---------- Provided data ----------

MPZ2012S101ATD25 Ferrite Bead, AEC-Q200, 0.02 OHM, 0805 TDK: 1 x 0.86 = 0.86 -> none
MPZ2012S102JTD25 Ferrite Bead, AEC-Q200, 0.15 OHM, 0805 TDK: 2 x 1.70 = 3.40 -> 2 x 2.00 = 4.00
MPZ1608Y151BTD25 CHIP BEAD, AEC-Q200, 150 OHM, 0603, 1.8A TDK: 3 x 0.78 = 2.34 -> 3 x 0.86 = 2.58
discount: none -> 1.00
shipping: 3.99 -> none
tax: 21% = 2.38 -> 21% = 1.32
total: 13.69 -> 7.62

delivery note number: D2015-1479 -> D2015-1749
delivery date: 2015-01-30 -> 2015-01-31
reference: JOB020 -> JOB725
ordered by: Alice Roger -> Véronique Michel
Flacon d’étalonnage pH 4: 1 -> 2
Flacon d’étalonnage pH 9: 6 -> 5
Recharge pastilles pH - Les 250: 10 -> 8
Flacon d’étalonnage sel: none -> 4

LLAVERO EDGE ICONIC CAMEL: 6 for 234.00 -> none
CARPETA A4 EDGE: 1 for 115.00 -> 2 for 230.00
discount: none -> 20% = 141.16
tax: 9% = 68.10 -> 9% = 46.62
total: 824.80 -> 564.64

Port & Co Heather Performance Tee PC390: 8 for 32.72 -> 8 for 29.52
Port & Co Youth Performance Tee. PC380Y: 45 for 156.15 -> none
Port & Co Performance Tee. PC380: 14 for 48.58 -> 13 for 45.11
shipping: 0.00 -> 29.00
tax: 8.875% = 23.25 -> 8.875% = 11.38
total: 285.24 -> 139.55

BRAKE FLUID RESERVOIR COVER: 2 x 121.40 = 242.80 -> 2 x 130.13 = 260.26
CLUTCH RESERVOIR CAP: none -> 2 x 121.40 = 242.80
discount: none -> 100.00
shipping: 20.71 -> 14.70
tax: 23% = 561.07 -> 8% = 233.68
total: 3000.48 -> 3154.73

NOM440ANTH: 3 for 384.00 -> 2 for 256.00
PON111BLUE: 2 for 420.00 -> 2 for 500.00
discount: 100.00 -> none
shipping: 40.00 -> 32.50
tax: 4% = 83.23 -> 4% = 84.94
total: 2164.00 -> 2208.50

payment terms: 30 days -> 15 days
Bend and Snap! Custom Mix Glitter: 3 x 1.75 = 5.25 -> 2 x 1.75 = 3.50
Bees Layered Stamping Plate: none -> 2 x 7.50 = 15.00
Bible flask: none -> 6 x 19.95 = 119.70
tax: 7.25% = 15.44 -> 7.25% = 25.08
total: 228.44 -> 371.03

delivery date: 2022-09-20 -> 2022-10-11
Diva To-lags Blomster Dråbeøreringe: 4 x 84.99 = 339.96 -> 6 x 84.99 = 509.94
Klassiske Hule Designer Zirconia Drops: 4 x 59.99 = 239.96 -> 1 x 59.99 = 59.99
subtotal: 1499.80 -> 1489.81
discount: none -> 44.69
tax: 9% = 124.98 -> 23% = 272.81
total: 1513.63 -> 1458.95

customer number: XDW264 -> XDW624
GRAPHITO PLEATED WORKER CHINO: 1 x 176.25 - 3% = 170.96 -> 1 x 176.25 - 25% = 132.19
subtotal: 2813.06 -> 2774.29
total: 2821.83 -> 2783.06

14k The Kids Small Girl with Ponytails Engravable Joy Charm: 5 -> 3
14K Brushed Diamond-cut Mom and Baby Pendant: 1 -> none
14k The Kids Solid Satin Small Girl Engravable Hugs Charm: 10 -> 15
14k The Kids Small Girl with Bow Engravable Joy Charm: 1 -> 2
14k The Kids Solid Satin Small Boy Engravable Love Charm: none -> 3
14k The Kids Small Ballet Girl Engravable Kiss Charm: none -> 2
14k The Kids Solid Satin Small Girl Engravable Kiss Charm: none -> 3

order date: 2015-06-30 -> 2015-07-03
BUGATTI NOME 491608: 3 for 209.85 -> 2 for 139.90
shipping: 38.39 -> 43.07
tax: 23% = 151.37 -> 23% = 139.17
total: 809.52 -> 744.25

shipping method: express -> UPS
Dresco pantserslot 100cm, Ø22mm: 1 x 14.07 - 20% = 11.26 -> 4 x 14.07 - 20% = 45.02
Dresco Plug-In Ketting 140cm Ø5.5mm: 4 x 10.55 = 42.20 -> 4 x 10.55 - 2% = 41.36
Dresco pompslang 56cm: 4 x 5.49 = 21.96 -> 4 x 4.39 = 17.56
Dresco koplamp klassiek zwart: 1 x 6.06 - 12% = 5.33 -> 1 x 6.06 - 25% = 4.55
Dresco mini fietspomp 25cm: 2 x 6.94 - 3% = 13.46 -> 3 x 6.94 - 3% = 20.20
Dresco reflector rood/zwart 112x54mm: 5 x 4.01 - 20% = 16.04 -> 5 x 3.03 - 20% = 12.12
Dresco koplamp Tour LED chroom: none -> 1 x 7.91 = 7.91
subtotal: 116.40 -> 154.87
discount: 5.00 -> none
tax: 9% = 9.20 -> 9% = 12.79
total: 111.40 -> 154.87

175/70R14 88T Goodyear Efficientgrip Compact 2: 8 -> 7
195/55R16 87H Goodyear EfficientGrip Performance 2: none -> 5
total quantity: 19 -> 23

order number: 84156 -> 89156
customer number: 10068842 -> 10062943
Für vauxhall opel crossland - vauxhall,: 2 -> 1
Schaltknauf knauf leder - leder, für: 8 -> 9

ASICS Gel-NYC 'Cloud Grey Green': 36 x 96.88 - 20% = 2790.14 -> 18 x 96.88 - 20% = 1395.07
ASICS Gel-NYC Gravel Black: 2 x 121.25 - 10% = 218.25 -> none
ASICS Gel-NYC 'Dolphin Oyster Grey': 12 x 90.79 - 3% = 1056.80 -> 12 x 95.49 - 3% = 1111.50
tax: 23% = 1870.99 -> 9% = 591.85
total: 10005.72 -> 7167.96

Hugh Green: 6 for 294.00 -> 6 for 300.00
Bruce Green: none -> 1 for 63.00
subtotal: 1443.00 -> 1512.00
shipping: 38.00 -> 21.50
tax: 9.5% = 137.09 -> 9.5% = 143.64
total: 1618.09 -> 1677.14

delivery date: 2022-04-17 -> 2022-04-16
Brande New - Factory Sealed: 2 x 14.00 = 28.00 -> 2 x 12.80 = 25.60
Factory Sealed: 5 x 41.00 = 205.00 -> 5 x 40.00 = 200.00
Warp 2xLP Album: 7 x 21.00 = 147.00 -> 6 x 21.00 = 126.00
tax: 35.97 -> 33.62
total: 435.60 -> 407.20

----------

Assignment:
Restate the data verbatim through the "tax: 9% = 124.98 -> 23% = 272.81" line.

Written response:
MPZ2012S101ATD25 Ferrite Bead, AEC-Q200, 0.02 OHM, 0805 TDK: 1 x 0.86 = 0.86 -> none
MPZ2012S102JTD25 Ferrite Bead, AEC-Q200, 0.15 OHM, 0805 TDK: 2 x 1.70 = 3.40 -> 2 x 2.00 = 4.00
MPZ1608Y151BTD25 CHIP BEAD, AEC-Q200, 150 OHM, 0603, 1.8A TDK: 3 x 0.78 = 2.34 -> 3 x 0.86 = 2.58
discount: none -> 1.00
shipping: 3.99 -> none
tax: 21% = 2.38 -> 21% = 1.32
total: 13.69 -> 7.62

delivery note number: D2015-1479 -> D2015-1749
delivery date: 2015-01-30 -> 2015-01-31
reference: JOB020 -> JOB725
ordered by: Alice Roger -> Véronique Michel
Flacon d’étalonnage pH 4: 1 -> 2
Flacon d’étalonnage pH 9: 6 -> 5
Recharge pastilles pH - Les 250: 10 -> 8
Flacon d’étalonnage sel: none -> 4

LLAVERO EDGE ICONIC CAMEL: 6 for 234.00 -> none
CARPETA A4 EDGE: 1 for 115.00 -> 2 for 230.00
discount: none -> 20% = 141.16
tax: 9% = 68.10 -> 9% = 46.62
total: 824.80 -> 564.64

Port & Co Heather Performance Tee PC390: 8 for 32.72 -> 8 for 29.52
Port & Co Youth Performance Tee. PC380Y: 45 for 156.15 -> none
Port & Co Performance Tee. PC380: 14 for 48.58 -> 13 for 45.11
shipping: 0.00 -> 29.00
tax: 8.875% = 23.25 -> 8.875% = 11.38
total: 285.24 -> 139.55

BRAKE FLUID RESERVOIR COVER: 2 x 121.40 = 242.80 -> 2 x 130.13 = 260.26
CLUTCH RESERVOIR CAP: none -> 2 x 121.40 = 242.80
discount: none -> 100.00
shipping: 20.71 -> 14.70
tax: 23% = 561.07 -> 8% = 233.68
total: 3000.48 -> 3154.73

NOM440ANTH: 3 for 384.00 -> 2 for 256.00
PON111BLUE: 2 for 420.00 -> 2 for 500.00
discount: 100.00 -> none
shipping: 40.00 -> 32.50
tax: 4% = 83.23 -> 4% = 84.94
total: 2164.00 -> 2208.50

payment terms: 30 days -> 15 days
Bend and Snap! Custom Mix Glitter: 3 x 1.75 = 5.25 -> 2 x 1.75 = 3.50
Bees Layered Stamping Plate: none -> 2 x 7.50 = 15.00
Bible flask: none -> 6 x 19.95 = 119.70
tax: 7.25% = 15.44 -> 7.25% = 25.08
total: 228.44 -> 371.03

delivery date: 2022-09-20 -> 2022-10-11
Diva To-lags Blomster Dråbeøreringe: 4 x 84.99 = 339.96 -> 6 x 84.99 = 509.94
Klassiske Hule Designer Zirconia Drops: 4 x 59.99 = 239.96 -> 1 x 59.99 = 59.99
subtotal: 1499.80 -> 1489.81
discount: none -> 44.69
tax: 9% = 124.98 -> 23% = 272.81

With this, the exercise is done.